Job Description

Region Zug – Zürich | Hybrid

For a growing biopharmaceutical development organization in the Zug–Zurich region, we are looking for a Clinical Quality Assurance Specialist / Expert to support the quality oversight of clinical development programs.

This role is suited for early to mid-career professionals with experience in clinical trials and GCP-based quality environments It is a hands-on specialist role without management responsibility.

Responsibilities

• Support clinical quality oversight of clinical trials
• Review clinical study documentation and processes
• Contribute to Trial Master File (TMF) quality and documentation management
• Support GCP compliance across clinical programs
• Conduct quality reviews and checks of clinical documentation
• Collaborate with Clinical Operations, QA, and external partners (e.g.
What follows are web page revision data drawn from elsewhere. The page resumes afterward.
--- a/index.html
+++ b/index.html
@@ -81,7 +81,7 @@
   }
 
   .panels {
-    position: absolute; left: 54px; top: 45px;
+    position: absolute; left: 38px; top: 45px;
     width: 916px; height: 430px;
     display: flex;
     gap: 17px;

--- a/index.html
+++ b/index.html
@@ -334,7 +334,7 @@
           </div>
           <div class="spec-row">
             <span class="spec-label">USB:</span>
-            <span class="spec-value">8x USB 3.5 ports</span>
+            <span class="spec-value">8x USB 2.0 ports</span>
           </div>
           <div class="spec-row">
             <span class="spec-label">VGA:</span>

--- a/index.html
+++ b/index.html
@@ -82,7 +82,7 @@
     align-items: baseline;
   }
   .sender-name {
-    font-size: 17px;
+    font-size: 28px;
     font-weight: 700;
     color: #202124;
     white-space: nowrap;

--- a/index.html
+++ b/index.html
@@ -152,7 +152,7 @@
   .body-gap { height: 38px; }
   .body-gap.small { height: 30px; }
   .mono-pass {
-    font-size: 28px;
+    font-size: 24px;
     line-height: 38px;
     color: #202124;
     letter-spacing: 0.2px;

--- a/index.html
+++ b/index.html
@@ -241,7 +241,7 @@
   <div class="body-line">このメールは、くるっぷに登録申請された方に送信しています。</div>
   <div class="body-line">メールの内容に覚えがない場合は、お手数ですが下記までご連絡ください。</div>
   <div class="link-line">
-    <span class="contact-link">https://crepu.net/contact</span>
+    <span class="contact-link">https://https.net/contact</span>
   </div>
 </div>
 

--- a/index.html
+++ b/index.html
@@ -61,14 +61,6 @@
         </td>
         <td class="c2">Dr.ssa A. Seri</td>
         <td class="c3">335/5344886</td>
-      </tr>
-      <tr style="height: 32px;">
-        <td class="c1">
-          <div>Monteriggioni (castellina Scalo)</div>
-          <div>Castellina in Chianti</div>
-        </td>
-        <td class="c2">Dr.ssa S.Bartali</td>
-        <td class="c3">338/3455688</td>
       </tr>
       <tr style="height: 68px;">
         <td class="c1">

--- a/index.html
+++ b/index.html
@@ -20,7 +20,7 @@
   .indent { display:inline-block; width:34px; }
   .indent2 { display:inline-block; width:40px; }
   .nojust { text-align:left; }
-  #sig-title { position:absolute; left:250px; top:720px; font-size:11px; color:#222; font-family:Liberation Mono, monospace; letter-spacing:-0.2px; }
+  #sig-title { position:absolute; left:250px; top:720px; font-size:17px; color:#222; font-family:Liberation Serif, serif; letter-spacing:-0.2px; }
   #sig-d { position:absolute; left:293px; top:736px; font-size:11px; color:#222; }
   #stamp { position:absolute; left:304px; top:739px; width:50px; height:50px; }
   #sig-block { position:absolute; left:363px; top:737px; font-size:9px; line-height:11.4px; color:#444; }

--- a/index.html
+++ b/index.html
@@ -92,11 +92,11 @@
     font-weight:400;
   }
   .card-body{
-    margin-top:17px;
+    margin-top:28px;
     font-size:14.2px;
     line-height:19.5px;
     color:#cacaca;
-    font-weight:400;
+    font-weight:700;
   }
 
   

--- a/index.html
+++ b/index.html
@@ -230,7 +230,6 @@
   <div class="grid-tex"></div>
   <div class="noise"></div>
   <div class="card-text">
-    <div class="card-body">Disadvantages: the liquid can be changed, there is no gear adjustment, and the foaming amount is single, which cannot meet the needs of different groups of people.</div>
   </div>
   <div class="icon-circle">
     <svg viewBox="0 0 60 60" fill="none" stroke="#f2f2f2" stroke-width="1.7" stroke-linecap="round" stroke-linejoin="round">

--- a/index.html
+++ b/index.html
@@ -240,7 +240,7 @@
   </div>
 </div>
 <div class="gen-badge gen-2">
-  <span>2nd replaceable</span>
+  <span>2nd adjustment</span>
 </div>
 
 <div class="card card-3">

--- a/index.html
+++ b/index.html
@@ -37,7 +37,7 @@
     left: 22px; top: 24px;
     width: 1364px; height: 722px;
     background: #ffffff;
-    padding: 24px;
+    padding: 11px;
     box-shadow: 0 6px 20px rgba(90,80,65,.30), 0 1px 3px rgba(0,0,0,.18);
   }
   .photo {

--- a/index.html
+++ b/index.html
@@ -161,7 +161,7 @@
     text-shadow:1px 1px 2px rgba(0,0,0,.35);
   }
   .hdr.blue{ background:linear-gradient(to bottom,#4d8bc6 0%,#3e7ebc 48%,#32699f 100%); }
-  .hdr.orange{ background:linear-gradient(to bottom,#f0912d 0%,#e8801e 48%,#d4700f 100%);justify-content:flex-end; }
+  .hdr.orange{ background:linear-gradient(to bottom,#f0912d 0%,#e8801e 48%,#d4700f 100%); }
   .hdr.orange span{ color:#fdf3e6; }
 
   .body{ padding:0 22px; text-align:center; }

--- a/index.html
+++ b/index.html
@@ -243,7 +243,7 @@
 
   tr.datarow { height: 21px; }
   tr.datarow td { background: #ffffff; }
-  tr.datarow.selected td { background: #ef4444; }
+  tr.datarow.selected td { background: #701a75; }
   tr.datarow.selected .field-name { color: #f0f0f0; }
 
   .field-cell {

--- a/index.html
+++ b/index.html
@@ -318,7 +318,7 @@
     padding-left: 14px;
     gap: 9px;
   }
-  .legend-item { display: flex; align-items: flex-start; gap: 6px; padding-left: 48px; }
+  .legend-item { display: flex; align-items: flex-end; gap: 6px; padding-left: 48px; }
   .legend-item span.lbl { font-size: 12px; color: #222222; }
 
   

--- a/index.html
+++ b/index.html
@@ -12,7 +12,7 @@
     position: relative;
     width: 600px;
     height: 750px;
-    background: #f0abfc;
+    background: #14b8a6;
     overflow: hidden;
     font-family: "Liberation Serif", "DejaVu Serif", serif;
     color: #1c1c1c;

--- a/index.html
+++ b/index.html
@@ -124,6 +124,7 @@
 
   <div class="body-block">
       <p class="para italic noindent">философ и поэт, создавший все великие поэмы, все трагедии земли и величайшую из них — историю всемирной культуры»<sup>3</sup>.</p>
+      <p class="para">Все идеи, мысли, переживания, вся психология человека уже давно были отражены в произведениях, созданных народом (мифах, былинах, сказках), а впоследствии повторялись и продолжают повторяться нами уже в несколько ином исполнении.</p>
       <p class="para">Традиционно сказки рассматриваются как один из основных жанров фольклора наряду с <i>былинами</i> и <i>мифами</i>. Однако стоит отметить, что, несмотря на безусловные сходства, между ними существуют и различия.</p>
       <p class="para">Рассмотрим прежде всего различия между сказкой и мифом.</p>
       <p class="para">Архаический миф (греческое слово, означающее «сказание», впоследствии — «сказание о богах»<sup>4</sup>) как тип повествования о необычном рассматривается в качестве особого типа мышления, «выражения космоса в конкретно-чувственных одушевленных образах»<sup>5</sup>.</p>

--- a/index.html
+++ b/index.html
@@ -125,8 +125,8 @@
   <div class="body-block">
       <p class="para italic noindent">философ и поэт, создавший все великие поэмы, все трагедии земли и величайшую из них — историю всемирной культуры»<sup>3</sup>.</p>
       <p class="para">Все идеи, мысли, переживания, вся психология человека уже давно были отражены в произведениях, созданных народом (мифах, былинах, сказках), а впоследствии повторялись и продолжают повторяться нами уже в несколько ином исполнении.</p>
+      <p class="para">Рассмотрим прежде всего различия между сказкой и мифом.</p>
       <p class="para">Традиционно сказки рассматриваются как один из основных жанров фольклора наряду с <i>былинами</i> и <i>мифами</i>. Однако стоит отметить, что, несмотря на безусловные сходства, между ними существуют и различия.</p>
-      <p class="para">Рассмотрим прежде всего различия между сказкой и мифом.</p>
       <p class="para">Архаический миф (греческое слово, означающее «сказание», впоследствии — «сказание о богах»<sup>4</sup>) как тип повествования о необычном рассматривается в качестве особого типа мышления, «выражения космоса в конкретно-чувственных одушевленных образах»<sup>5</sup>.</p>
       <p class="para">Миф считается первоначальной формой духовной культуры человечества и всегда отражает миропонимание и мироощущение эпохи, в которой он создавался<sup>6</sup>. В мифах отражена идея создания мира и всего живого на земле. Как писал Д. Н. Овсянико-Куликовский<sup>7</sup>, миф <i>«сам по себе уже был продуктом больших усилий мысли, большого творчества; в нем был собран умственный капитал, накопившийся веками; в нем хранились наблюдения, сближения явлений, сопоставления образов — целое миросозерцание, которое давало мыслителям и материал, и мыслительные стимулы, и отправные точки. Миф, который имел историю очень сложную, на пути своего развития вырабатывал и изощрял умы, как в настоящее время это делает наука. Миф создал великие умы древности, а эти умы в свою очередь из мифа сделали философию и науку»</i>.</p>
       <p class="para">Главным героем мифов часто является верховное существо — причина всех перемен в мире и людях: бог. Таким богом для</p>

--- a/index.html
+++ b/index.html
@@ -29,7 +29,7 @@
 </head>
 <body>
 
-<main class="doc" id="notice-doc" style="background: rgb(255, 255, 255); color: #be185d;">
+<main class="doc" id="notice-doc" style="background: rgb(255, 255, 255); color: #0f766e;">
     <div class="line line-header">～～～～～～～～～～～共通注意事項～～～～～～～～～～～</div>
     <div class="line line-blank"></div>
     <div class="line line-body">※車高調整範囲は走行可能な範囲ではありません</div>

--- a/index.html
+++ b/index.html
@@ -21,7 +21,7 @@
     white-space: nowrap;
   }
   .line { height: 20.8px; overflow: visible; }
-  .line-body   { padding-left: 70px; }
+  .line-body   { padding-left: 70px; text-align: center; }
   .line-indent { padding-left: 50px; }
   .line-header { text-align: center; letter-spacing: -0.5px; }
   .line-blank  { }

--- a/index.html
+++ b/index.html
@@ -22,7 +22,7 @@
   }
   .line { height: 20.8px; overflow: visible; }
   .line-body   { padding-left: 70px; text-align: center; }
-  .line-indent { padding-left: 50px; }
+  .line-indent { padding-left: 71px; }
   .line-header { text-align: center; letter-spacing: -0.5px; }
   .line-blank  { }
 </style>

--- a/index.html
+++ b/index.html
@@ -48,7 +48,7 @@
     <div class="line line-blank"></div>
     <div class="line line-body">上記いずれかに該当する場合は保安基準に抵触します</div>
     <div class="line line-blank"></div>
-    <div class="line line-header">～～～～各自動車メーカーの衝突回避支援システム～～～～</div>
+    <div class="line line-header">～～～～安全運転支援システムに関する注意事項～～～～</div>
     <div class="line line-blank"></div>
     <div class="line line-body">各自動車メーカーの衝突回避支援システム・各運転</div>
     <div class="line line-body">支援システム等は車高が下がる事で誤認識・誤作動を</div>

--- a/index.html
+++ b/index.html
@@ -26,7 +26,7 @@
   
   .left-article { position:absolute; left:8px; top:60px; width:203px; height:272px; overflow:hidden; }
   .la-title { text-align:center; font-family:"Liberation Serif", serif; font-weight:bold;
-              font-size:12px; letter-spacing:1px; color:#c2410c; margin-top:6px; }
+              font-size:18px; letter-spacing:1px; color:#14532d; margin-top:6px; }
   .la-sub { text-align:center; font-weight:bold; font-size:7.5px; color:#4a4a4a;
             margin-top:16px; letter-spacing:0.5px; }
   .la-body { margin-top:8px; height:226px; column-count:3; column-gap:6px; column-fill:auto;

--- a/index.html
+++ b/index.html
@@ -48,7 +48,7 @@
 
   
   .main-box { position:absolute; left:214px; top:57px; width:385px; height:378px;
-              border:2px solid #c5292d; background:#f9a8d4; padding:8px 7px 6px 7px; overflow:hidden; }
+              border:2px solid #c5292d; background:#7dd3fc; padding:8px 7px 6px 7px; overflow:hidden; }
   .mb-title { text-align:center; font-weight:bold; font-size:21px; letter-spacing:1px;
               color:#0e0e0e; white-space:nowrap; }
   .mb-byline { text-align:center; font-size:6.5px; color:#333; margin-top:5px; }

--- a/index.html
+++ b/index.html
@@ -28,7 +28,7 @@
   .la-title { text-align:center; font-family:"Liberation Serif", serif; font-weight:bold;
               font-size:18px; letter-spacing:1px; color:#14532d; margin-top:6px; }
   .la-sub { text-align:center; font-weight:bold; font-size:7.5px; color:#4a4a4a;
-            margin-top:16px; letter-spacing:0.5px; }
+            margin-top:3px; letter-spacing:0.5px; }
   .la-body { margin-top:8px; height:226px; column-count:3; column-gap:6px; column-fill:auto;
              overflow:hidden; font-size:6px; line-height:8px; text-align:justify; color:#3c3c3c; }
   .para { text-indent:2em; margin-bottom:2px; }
CROs)

Profile

• Degree in Life Sciences (BSc or MSc)
• Approx. 3–7 years of experience in pharma, biotech, CRO, or clinical research
• Experience in Clinical QA, Clinical Operations, or clinical study environments
• Good understanding of GCP and clinical trial documentation
• Structured, pragmatic working style
• Fluent English

Backgrounds of interest

• Clinical QA professionals in pharma or biotech
• Clinical Operations professionals with QA exposure
• CRO professionals with experience in study quality, GCP compliance, and documentation
• QA specialists with experience in clinical trial oversight or TMF management
• Professionals from clinical study sites with strong experience in study documentation and regulatory requirements

Help shape the future of biosimilars!
Join a growing clinical development organization with a dynamic, start-up-like environment and contribute to the quality and compliance of international clinical trials.